- _PROBLEM_: Could you write out exactly, and only, the lines from the one containing "at the moment" through the last line of the data, leaving out all pictures?

[Entries taken from a collection]
****************
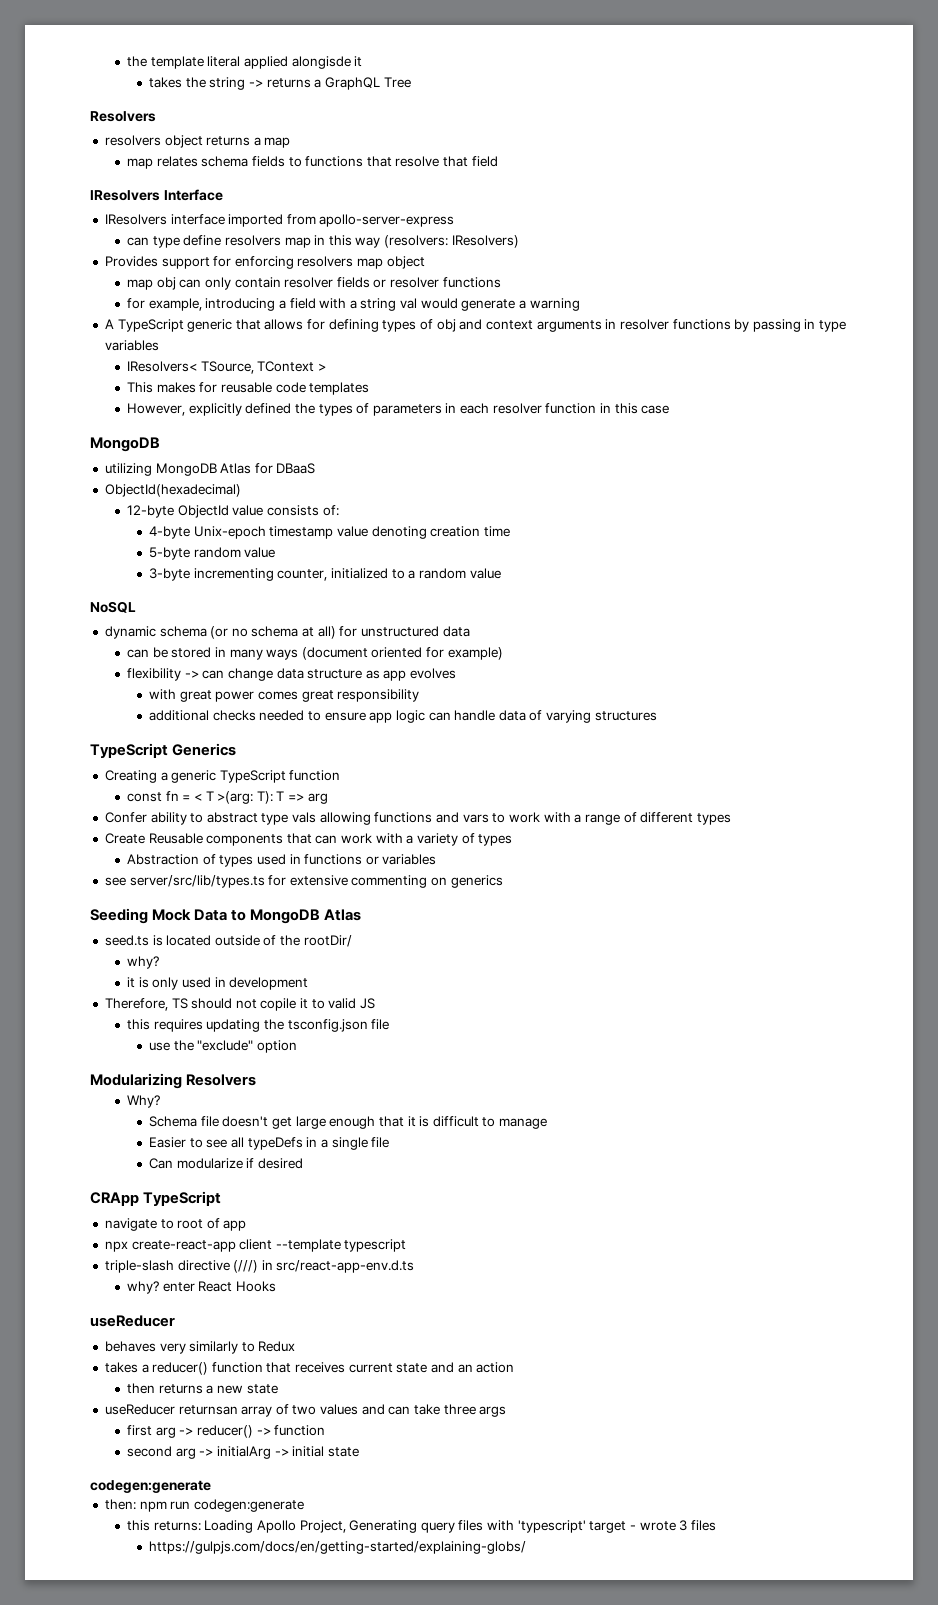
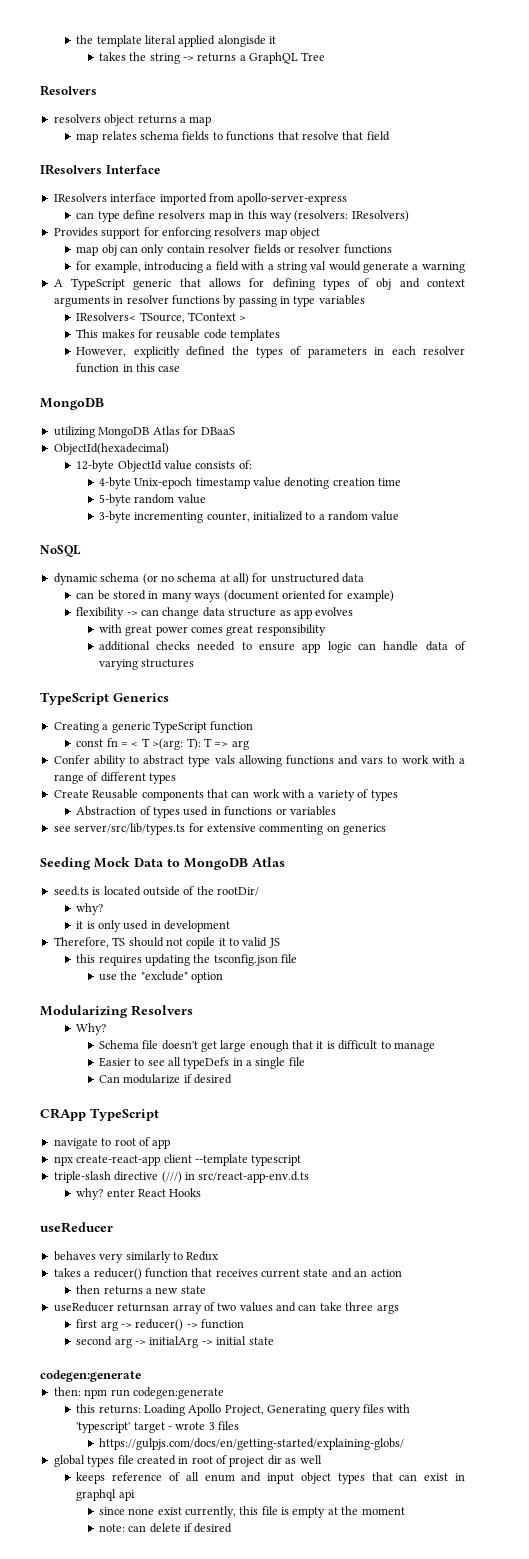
+ global types file created in root of project dir as well
+ keeps reference of all enum and input object types that can exist in graphql api
+ since none exist currently, this file is empty at the moment
+ note: can delete if desired

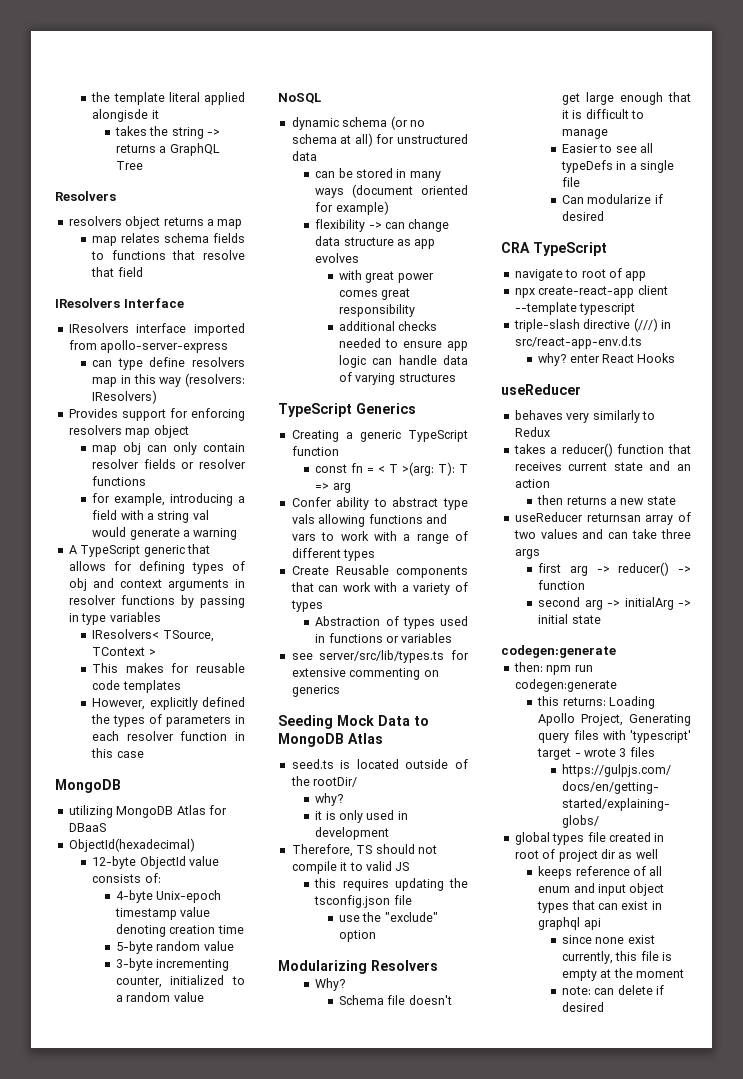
- Therefore, TS should not copile it to valid JS
+ Therefore, TS should not compile it to valid JS
- CRApp TypeScript
+ CRA TypeScript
****************
- _WRITTEN SOLUTION_:
+ since none exist currently, this file is empty at the moment
+ note: can delete if desired

- Therefore, TS should not copile it to valid JS
+ Therefore, TS should not compile it to valid JS
- CRApp TypeScript
+ CRA TypeScript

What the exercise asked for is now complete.